Exercise -
The listing, minus its pictures, is to be given again exactly.

────────

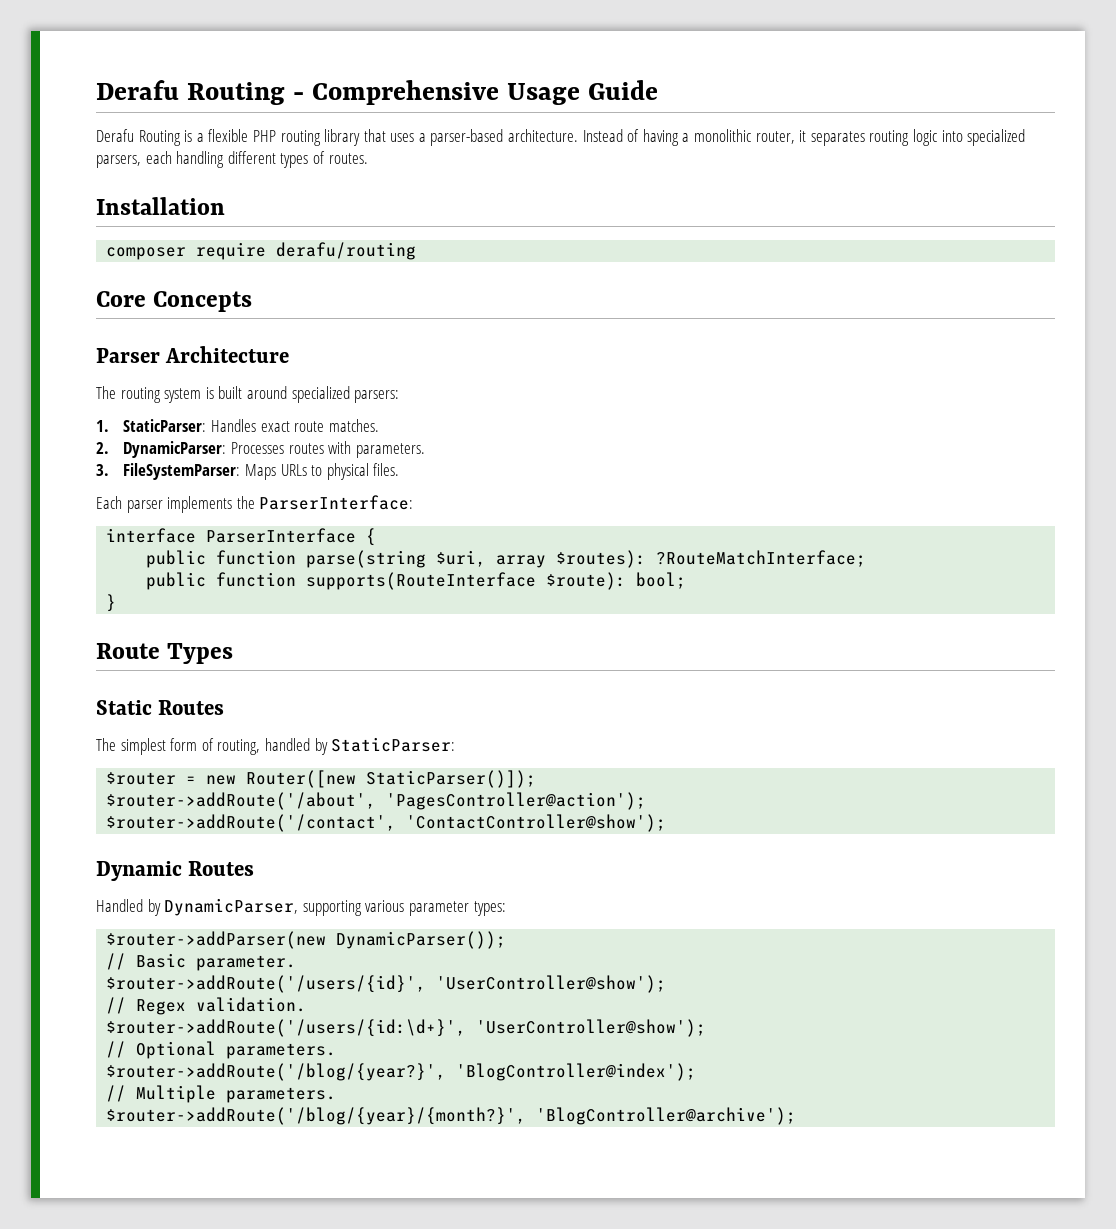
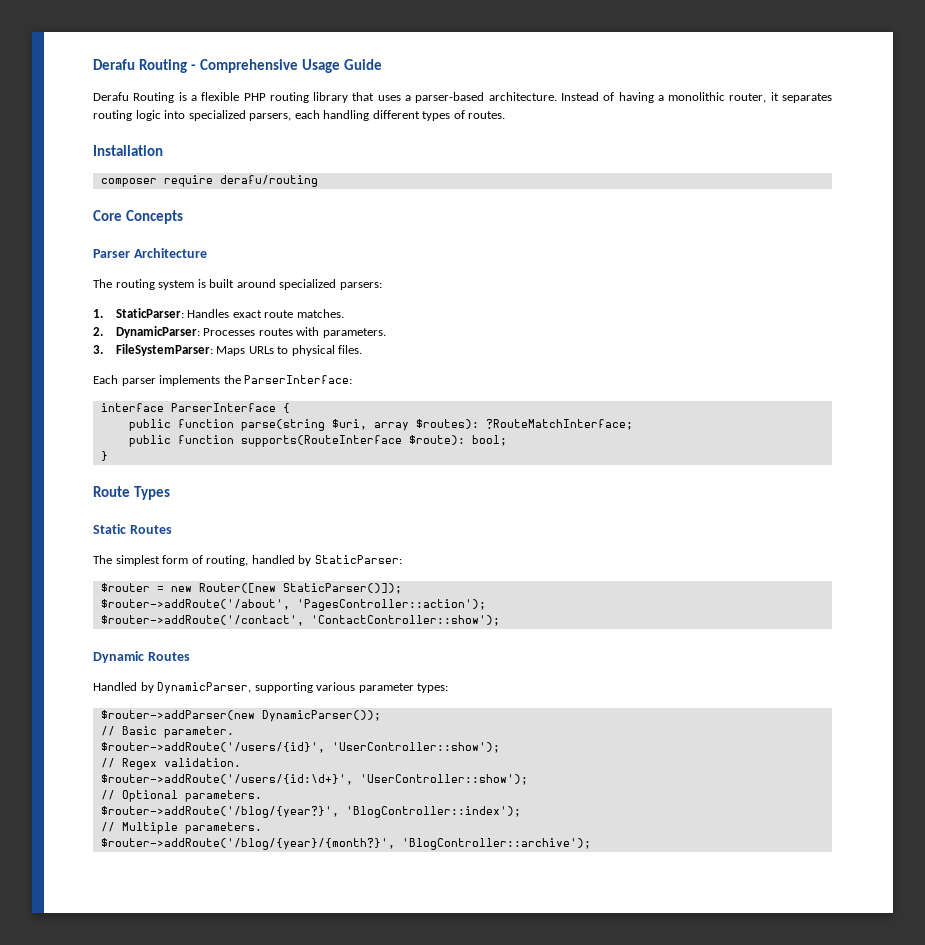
- $router->addRoute('/about', 'PagesController@action');
+ $router->addRoute('/about', 'PagesController::action');
- $router->addRoute('/contact', 'ContactController@show');
+ $router->addRoute('/contact', 'ContactController::show');
- $router->addRoute('/users/{id}', 'UserController@show');
+ $router->addRoute('/users/{id}', 'UserController::show');
- $router->addRoute('/users/{id:\d+}', 'UserController@show');
+ $router->addRoute('/users/{id:\d+}', 'UserController::show');
- $router->addRoute('/blog/{year?}', 'BlogController@index');
+ $router->addRoute('/blog/{year?}', 'BlogController::index');
- $router->addRoute('/blog/{year}/{month?}', 'BlogController@archive');
+ $router->addRoute('/blog/{year}/{month?}', 'BlogController::archive');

────────

Exercise solution -
- $router->addRoute('/about', 'PagesController@action');
+ $router->addRoute('/about', 'PagesController::action');
- $router->addRoute('/contact', 'ContactController@show');
+ $router->addRoute('/contact', 'ContactController::show');
- $router->addRoute('/users/{id}', 'UserController@show');
+ $router->addRoute('/users/{id}', 'UserController::show');
- $router->addRoute('/users/{id:\d+}', 'UserController@show');
+ $router->addRoute('/users/{id:\d+}', 'UserController::show');
- $router->addRoute('/blog/{year?}', 'BlogController@index');
+ $router->addRoute('/blog/{year?}', 'BlogController::index');
- $router->addRoute('/blog/{year}/{month?}', 'BlogController@archive');
+ $router->addRoute('/blog/{year}/{month?}', 'BlogController::archive');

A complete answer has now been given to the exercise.